So I visit a public bathroom at Detroit Metropolitan Airport (taking care not to adopt too wide a stance because you never know if there's a cop or a Congresscritter in the next stall), and afterwards, I approach the wash basins with a bit of trepidation. That's because I've sized up the row of faucets and noticed they're handsfree models. There are no knobs to turn the water on and off (and presumably pick up whooping cough and pestilence in one fell swoop), which is a perfectly good advantage as long as there is a working sensor that starts the flow for you.
Often, these things don't function at all — and since I am in Detroit, where almost nothing functions from the mayor's office on down (and he hasn't had clean hands in a long, long time), that is the case here.
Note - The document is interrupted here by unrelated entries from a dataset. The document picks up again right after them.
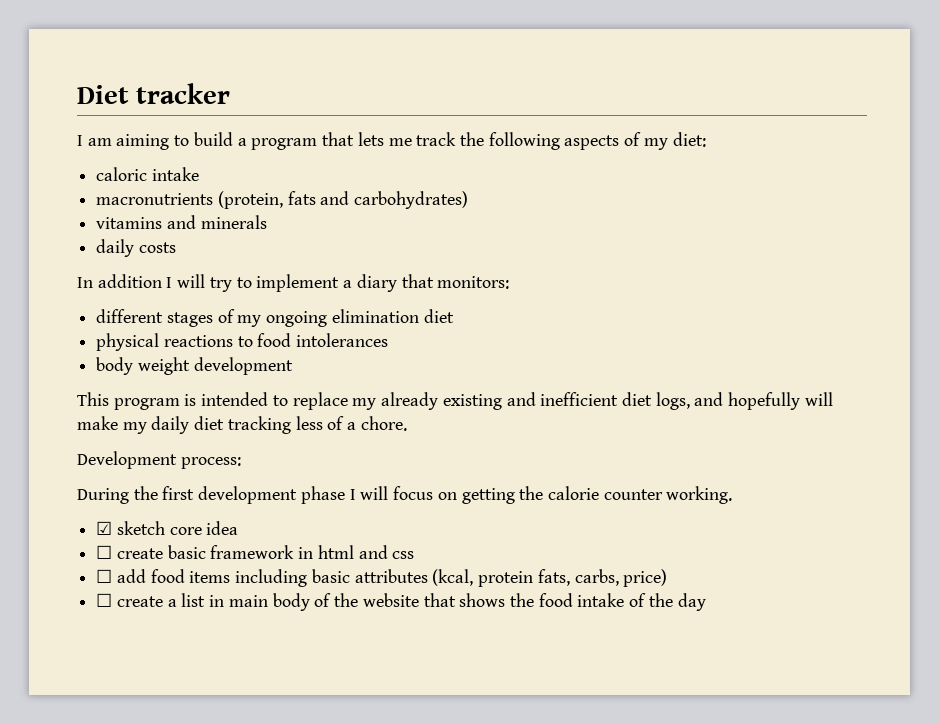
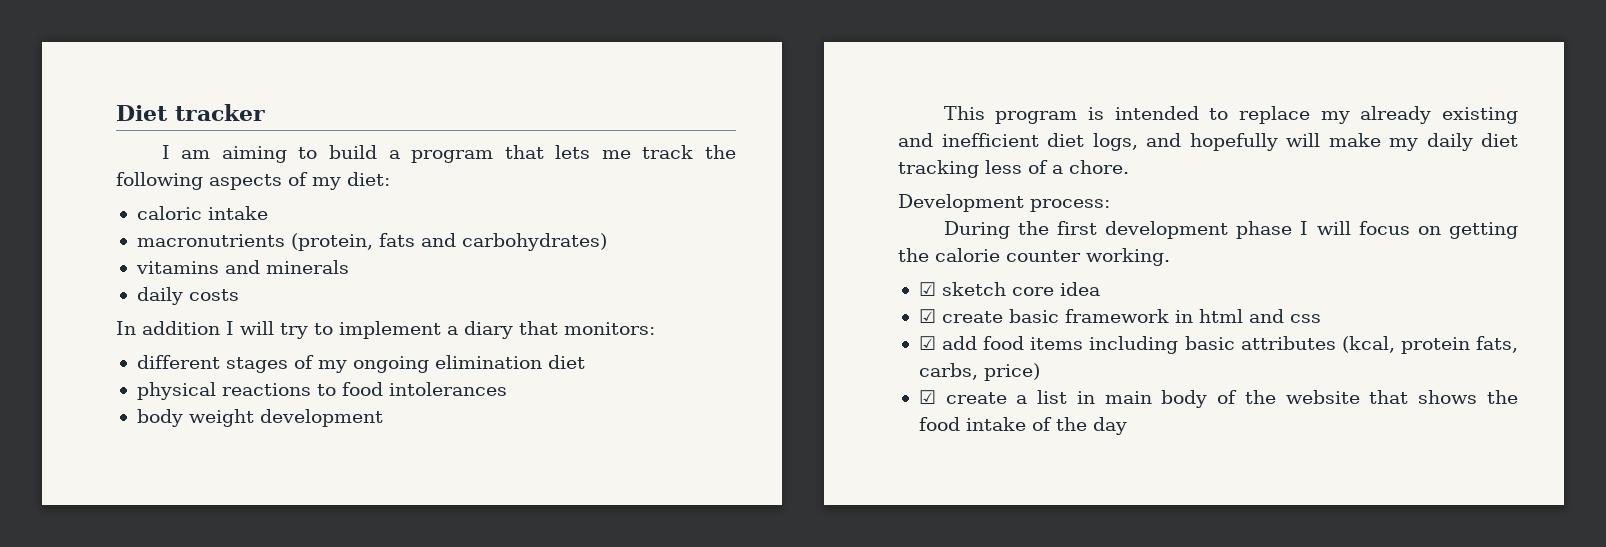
[96,545,113,559] ☐ -> [918,309,936,323] ☑
[96,569,113,583] ☐ -> [918,336,936,350] ☑
[96,593,113,607] ☐ -> [918,390,936,404] ☑

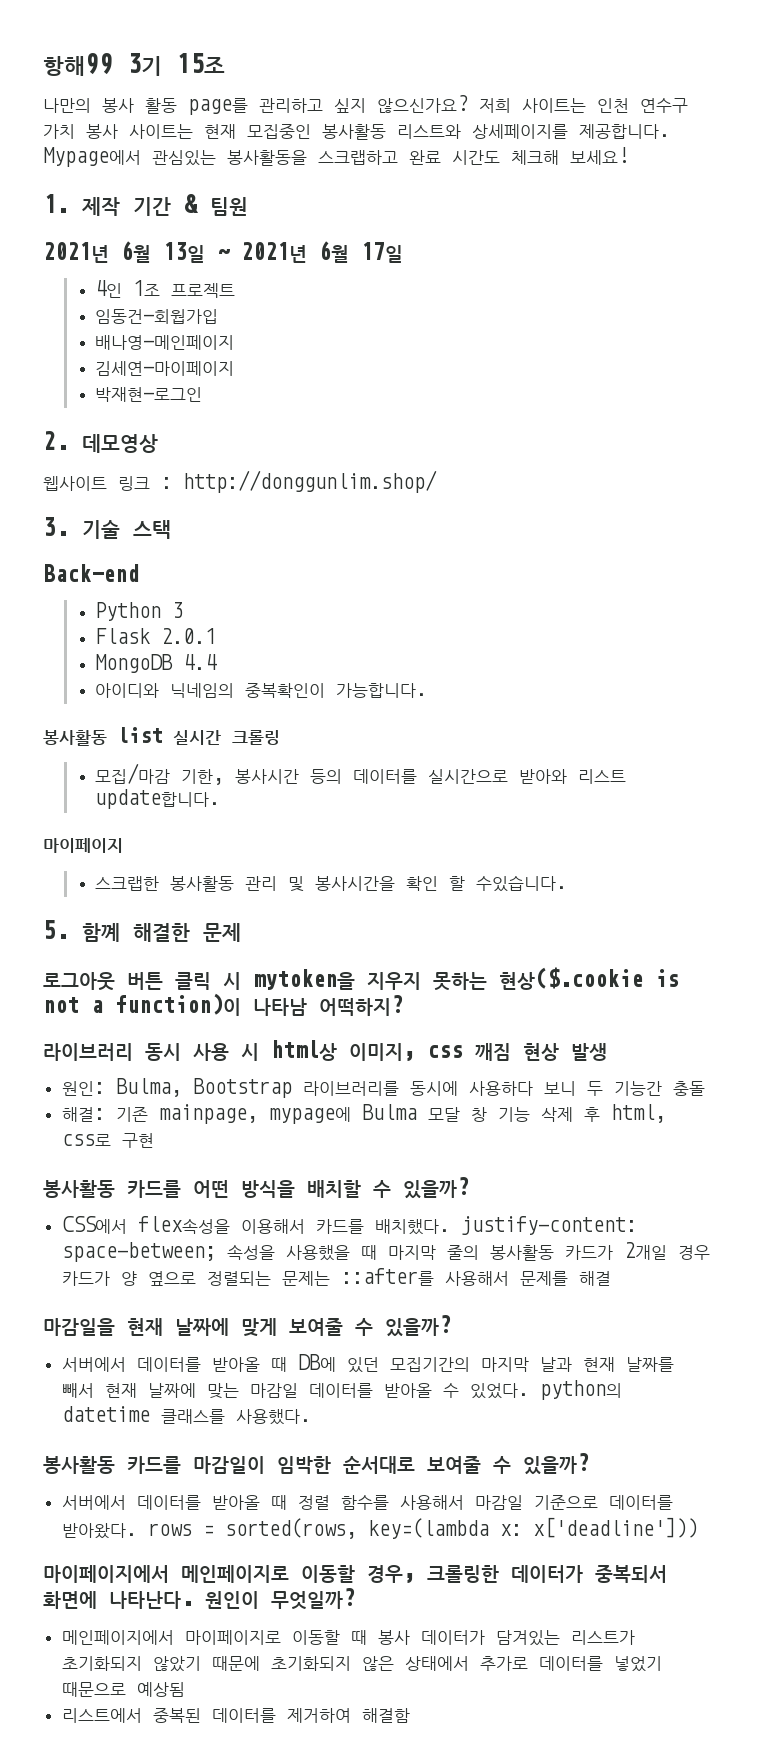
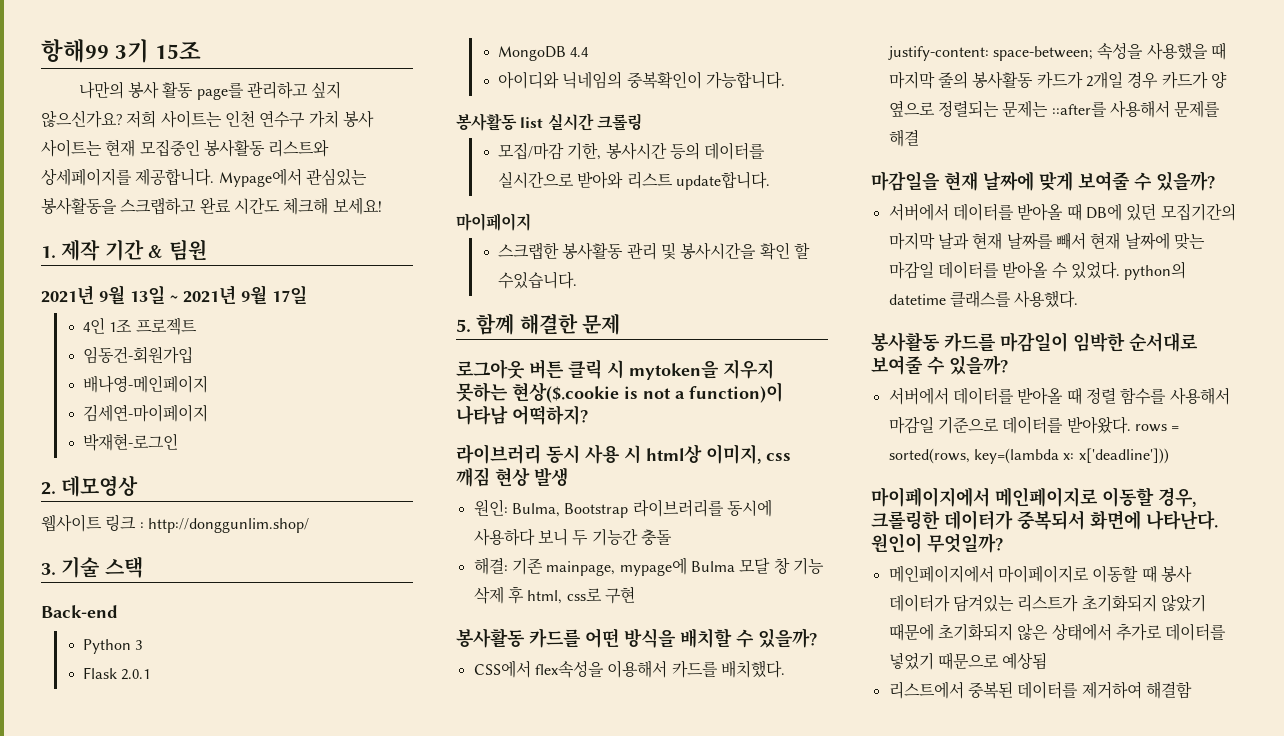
[121,241,151,263] 6월 -> [99,285,125,305] 9월
[319,241,349,263] 6월 -> [241,285,267,305] 9월
[95,309,219,324] 임동건-회웝가입 -> [83,346,194,364] 임동건-회원가입

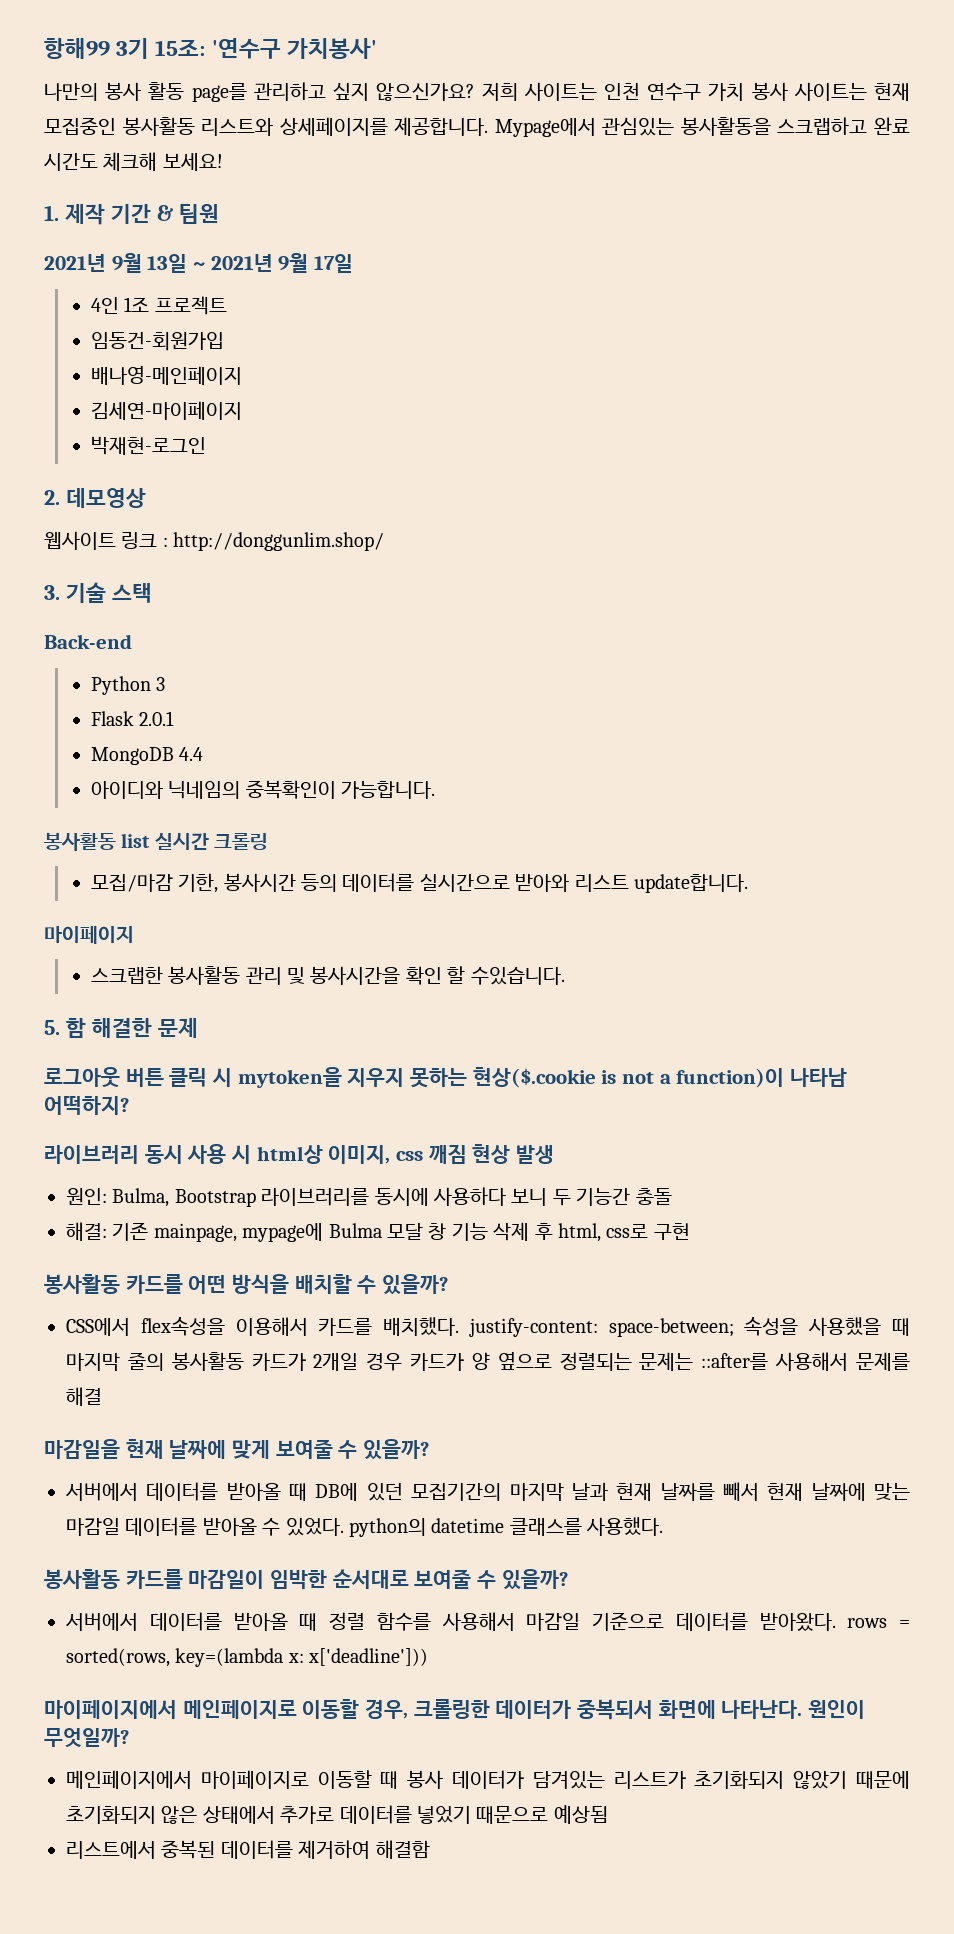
[155,41,202,60] 15조 -> [155,38,377,59] 15조: '연수구 가치봉사'
[476,313,515,335] 함꼐 -> [65,1018,86,1038] 함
No water springs forth from my chosen spigot no matter how many times or how frantically I wave my hands where the electronic eye can supposedly see them. So I move to the next basin, and after several false stops and starts, I manage to get my fingers moderately moist and start looking for the soap dispenser.
It has no pump or lever. Yes, the soap contraption, too, turns out to contain a sensor and a chip, and at least one of them isn't working. Cursing softly, I again make a lateral move, to the next basin, hoping that the water won't cut off in the meantime, and now I receive the briefest foamy dribble from the second dispenser. It will have to do. The faucet, one position back, sputters a couple of times and requires additional hand motions to avoid a prolonged shutoff, but finally, after a minute, I have cleanish hands and, presumably, carry a reduced risk of spreading the plague throughout the cabin of my homebound jet.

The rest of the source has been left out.